(Saved data entries)
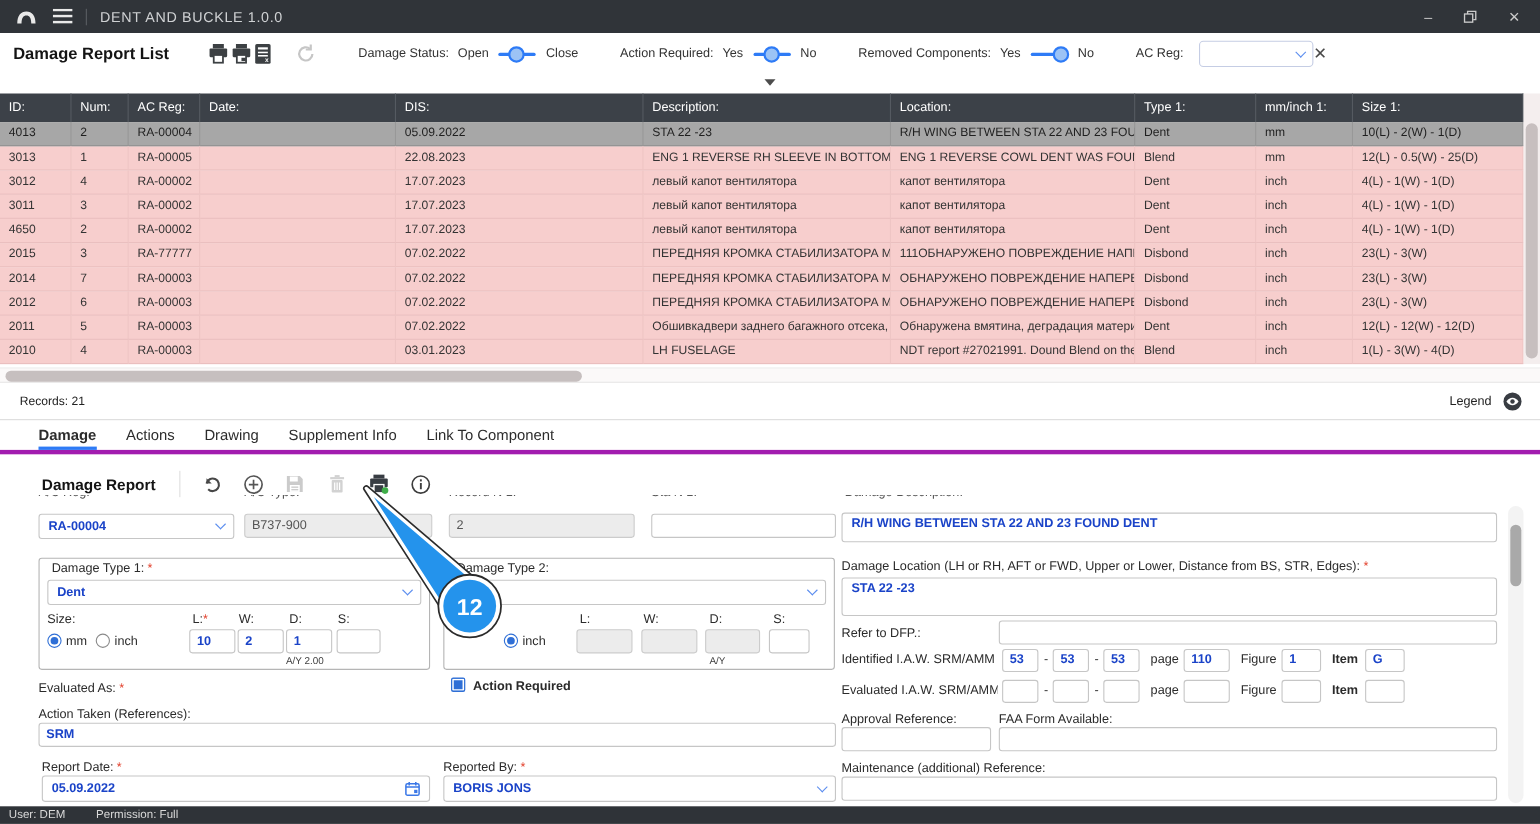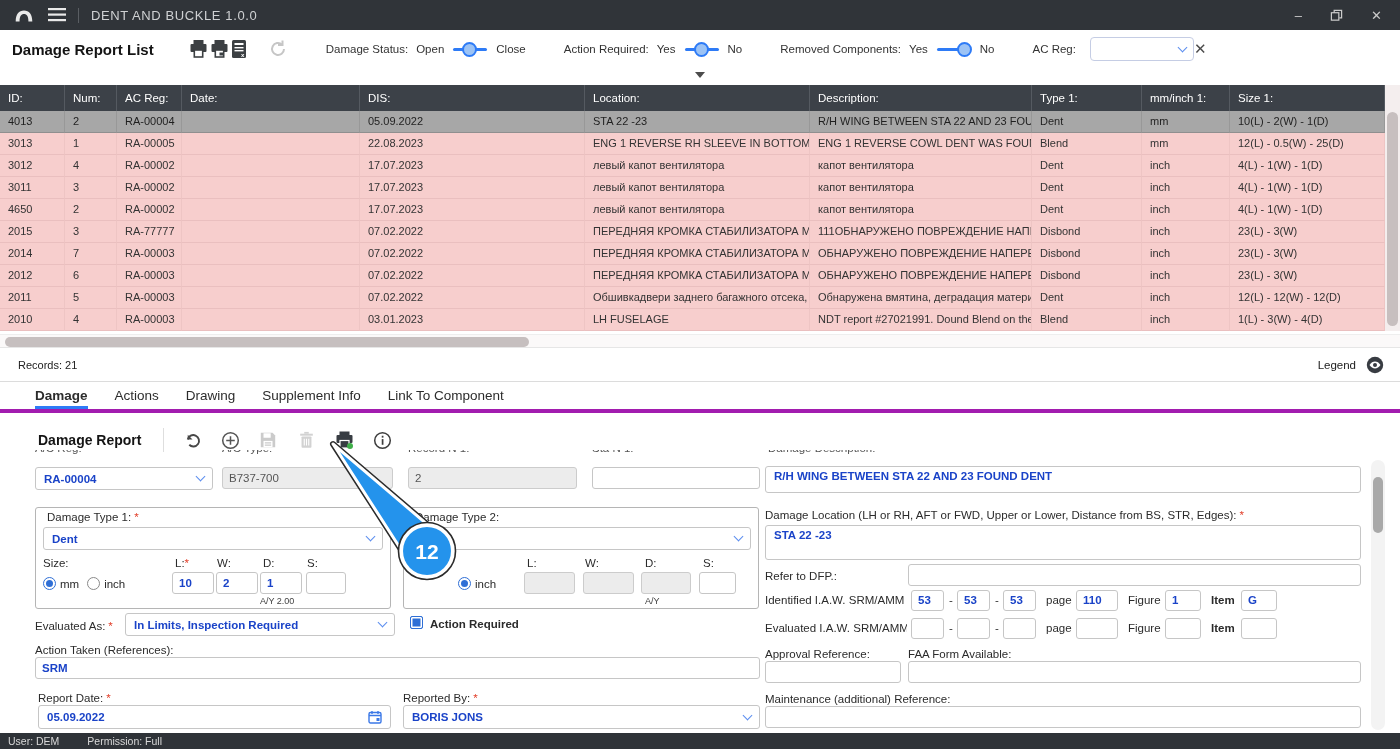--- a/index.html
+++ b/index.html
@@ -217,8 +217,8 @@
         <div class="th">AC Reg:</div>
         <div class="th">Date:</div>
         <div class="th">DIS:</div>
+        <div class="th">Description:</div>
         <div class="th">Location:</div>
-        <div class="th">Description:</div>
         <div class="th">Type 1:</div>
         <div class="th">mm/inch 1:</div>
         <div class="th">Size 1:</div>

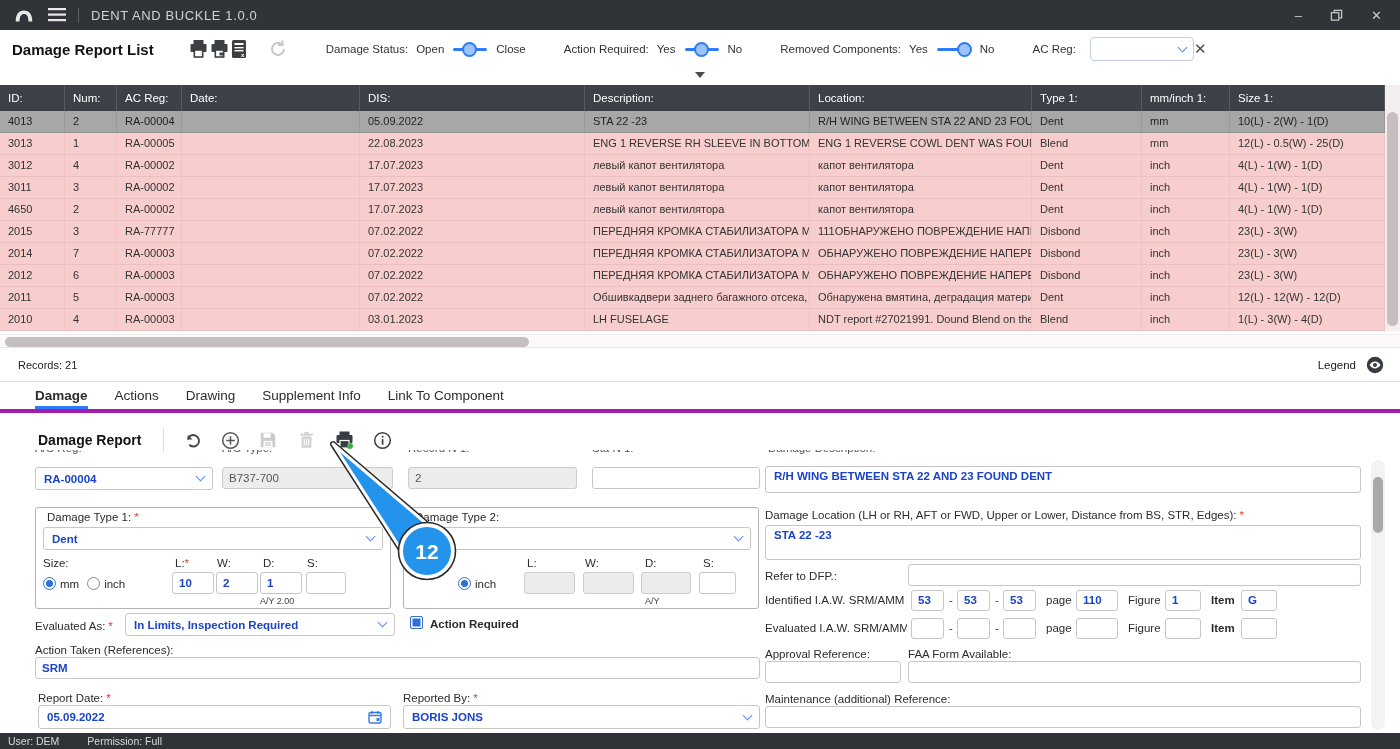--- a/index.html
+++ b/index.html
@@ -442,7 +442,7 @@
     <span class="v">RA-00004</span>
     <div class="chev"></div>
   </div>
-  <div class="inp dis" style="left:222px;top:467px;width:171px;line-height:20px;">B737-700</div>
+  <div class="inp dis" style="left:222px;top:467px;width:171px;line-height:20px;">B737-900</div>
   <div class="inp dis" style="left:408px;top:467px;width:169px;line-height:20px;">2</div>
   <div class="inp" style="left:592px;top:467px;width:168px;line-height:20px;"></div>
   <div class="txa" style="left:765px;top:466px;width:596px;height:27px;">R/H WING BETWEEN STA 22 AND 23 FOUND DENT</div>

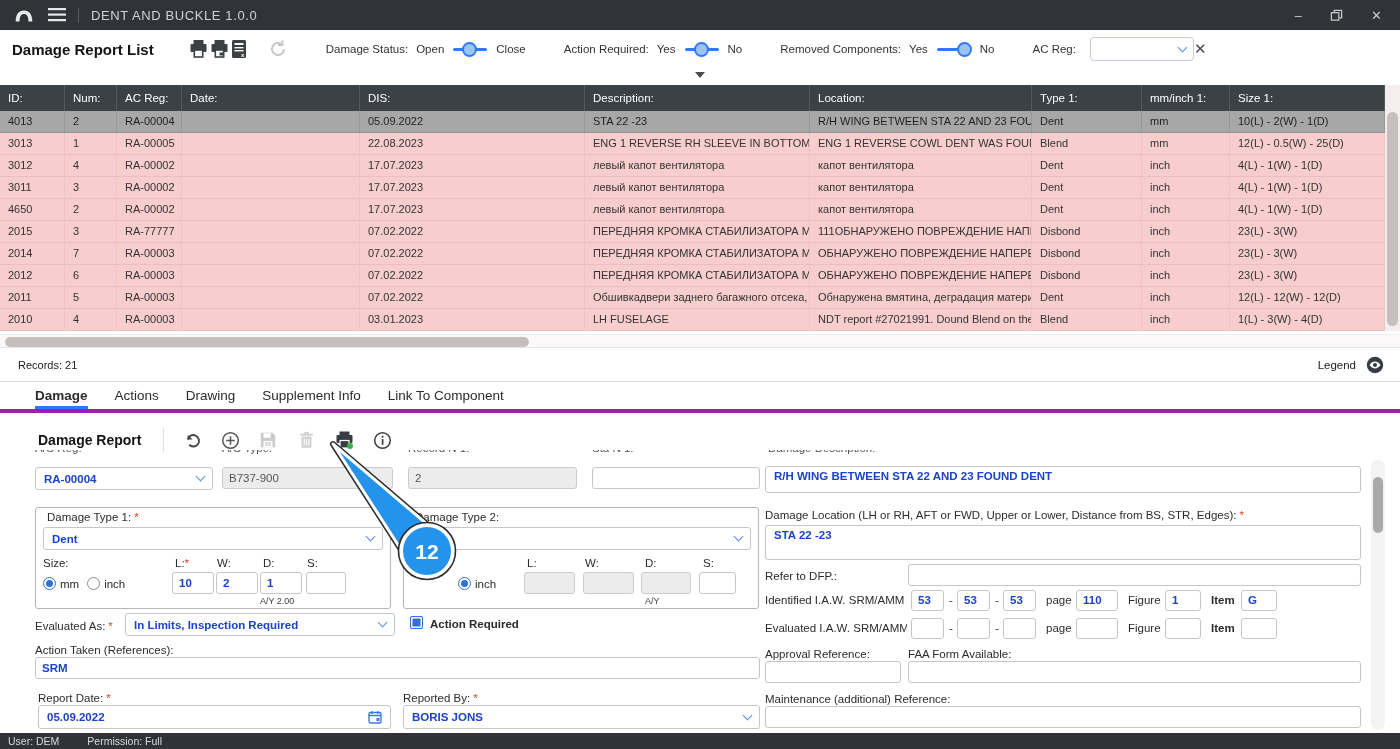--- a/index.html
+++ b/index.html
@@ -525,10 +525,6 @@
   <div class="inp" style="left:765px;top:706px;width:596px;line-height:20px;"></div>
 
   <div class="lbl" style="left:35px;top:620px;"><span>Evaluated As:</span><i class="req">*</i></div>
-  <div class="sel" style="left:125px;top:613px;width:270px;">
-    <span class="v">In Limits, Inspection Required</span>
-    <div class="chev"></div>
-  </div>
   <div class="cb" style="left:410px;top:616px;"></div>
   <div class="lbl" style="left:430px;top:618px;font-weight:bold;">Action Required</div>
 

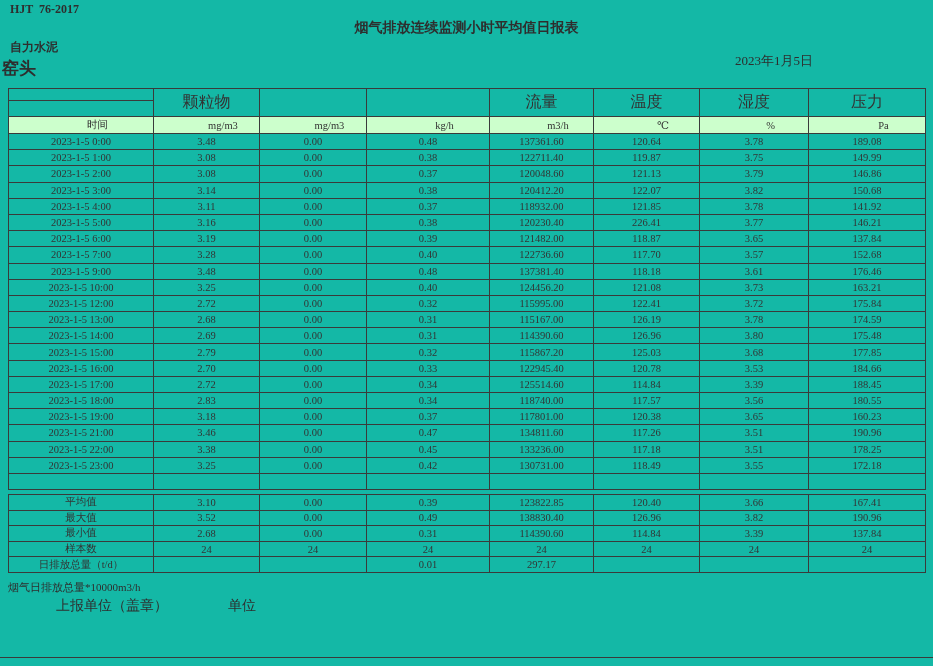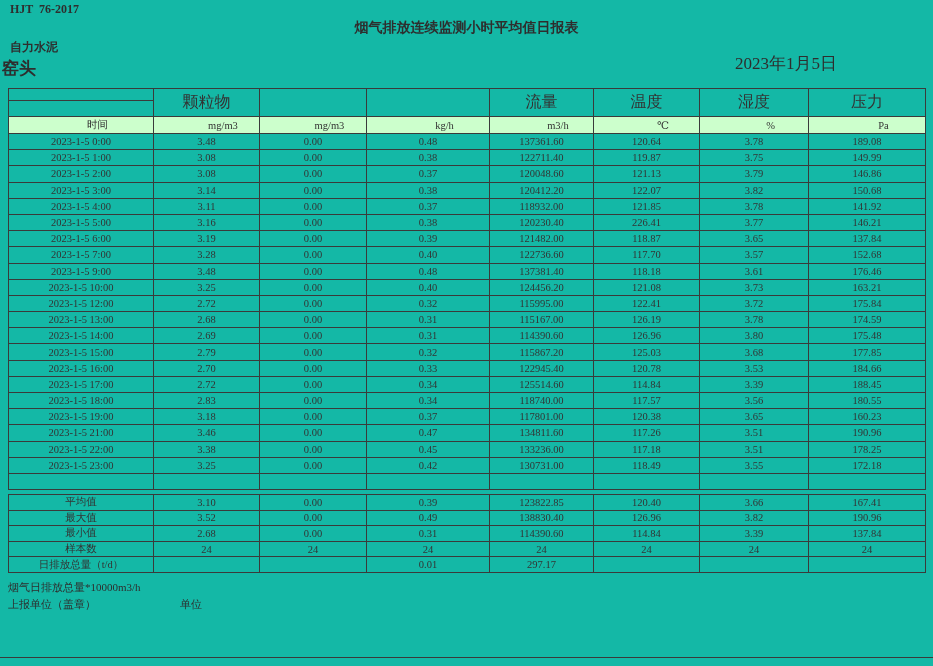--- a/index.html
+++ b/index.html
@@ -15,7 +15,7 @@
   .title    { position:absolute; top:19px; left:0; right:0; text-align:center; font-weight:bold; font-size:14px; }
   .company  { position:absolute; top:39px; left:10px; font-weight:bold; font-size:12px; }
   .station  { position:absolute; top:57px; left:2px; font-weight:bold; font-size:17px; }
-  .date     { position:absolute; top:52px; left:735px; font-size:17px; }
+  .date     { position:absolute; top:52px; left:735px; font-size:13px; }
 
   .content { position:absolute; top:88px; left:8px; width:917px; }
 

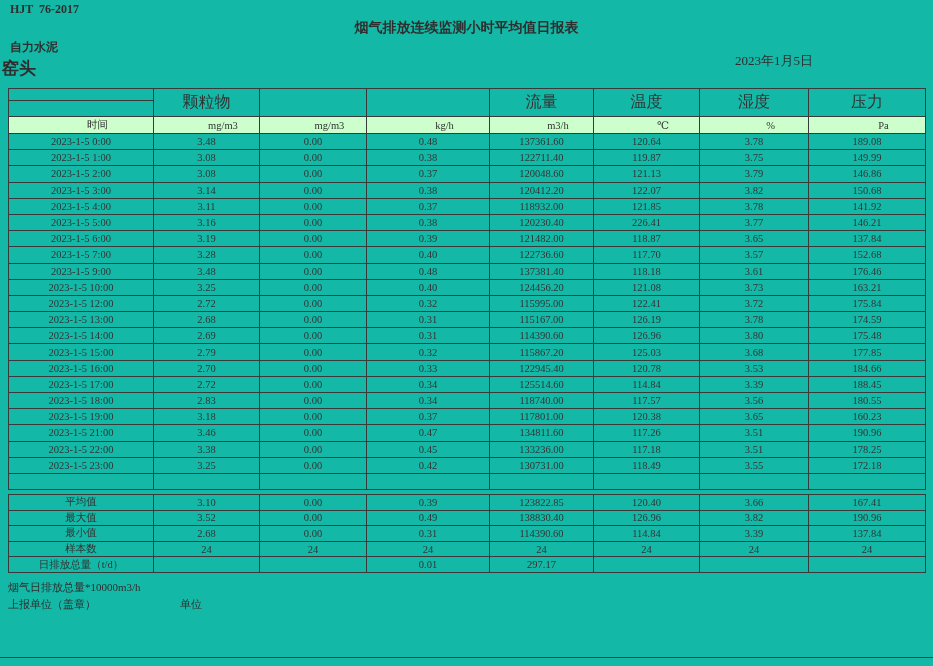--- a/index.html
+++ b/index.html
@@ -35,7 +35,7 @@
   .summary-table td { height:15.6px; }
 
   .note { margin-top:7px; font-size:11px; }
-  .sign-line { margin-top:2px; font-size:11px; position:relative; height:15px; }
+  .sign-line { margin-top:2px; font-size:14px; position:relative; height:15px;margin-left:48px; }
   .unit-label { position:absolute; left:172px; top:0; }
   .bottom-rule { position:absolute; top:657px; left:0; width:933px; border-top:1px solid #3a3a3a; }
 </style>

▶ TASK STATEMENT: Please provide a faithful transcription of all the data, pictures excluded.

▶ REPLY:
--- a/index.html
+++ b/index.html
@@ -217,8 +217,8 @@
         <div class="th">AC Reg:</div>
         <div class="th">Date:</div>
         <div class="th">DIS:</div>
+        <div class="th">Description:</div>
         <div class="th">Location:</div>
-        <div class="th">Description:</div>
         <div class="th">Type 1:</div>
         <div class="th">mm/inch 1:</div>
         <div class="th">Size 1:</div>

--- a/index.html
+++ b/index.html
@@ -442,7 +442,7 @@
     <span class="v">RA-00004</span>
     <div class="chev"></div>
   </div>
-  <div class="inp dis" style="left:222px;top:467px;width:171px;line-height:20px;">B737-700</div>
+  <div class="inp dis" style="left:222px;top:467px;width:171px;line-height:20px;">B737-900</div>
   <div class="inp dis" style="left:408px;top:467px;width:169px;line-height:20px;">2</div>
   <div class="inp" style="left:592px;top:467px;width:168px;line-height:20px;"></div>
   <div class="txa" style="left:765px;top:466px;width:596px;height:27px;">R/H WING BETWEEN STA 22 AND 23 FOUND DENT</div>

--- a/index.html
+++ b/index.html
@@ -525,10 +525,6 @@
   <div class="inp" style="left:765px;top:706px;width:596px;line-height:20px;"></div>
 
   <div class="lbl" style="left:35px;top:620px;"><span>Evaluated As:</span><i class="req">*</i></div>
-  <div class="sel" style="left:125px;top:613px;width:270px;">
-    <span class="v">In Limits, Inspection Required</span>
-    <div class="chev"></div>
-  </div>
   <div class="cb" style="left:410px;top:616px;"></div>
   <div class="lbl" style="left:430px;top:618px;font-weight:bold;">Action Required</div>
 

--- a/index.html
+++ b/index.html
@@ -15,7 +15,7 @@
   .title    { position:absolute; top:19px; left:0; right:0; text-align:center; font-weight:bold; font-size:14px; }
   .company  { position:absolute; top:39px; left:10px; font-weight:bold; font-size:12px; }
   .station  { position:absolute; top:57px; left:2px; font-weight:bold; font-size:17px; }
-  .date     { position:absolute; top:52px; left:735px; font-size:17px; }
+  .date     { position:absolute; top:52px; left:735px; font-size:13px; }
 
   .content { position:absolute; top:88px; left:8px; width:917px; }
 

--- a/index.html
+++ b/index.html
@@ -35,7 +35,7 @@
   .summary-table td { height:15.6px; }
 
   .note { margin-top:7px; font-size:11px; }
-  .sign-line { margin-top:2px; font-size:11px; position:relative; height:15px; }
+  .sign-line { margin-top:2px; font-size:14px; position:relative; height:15px;margin-left:48px; }
   .unit-label { position:absolute; left:172px; top:0; }
   .bottom-rule { position:absolute; top:657px; left:0; width:933px; border-top:1px solid #3a3a3a; }
 </style>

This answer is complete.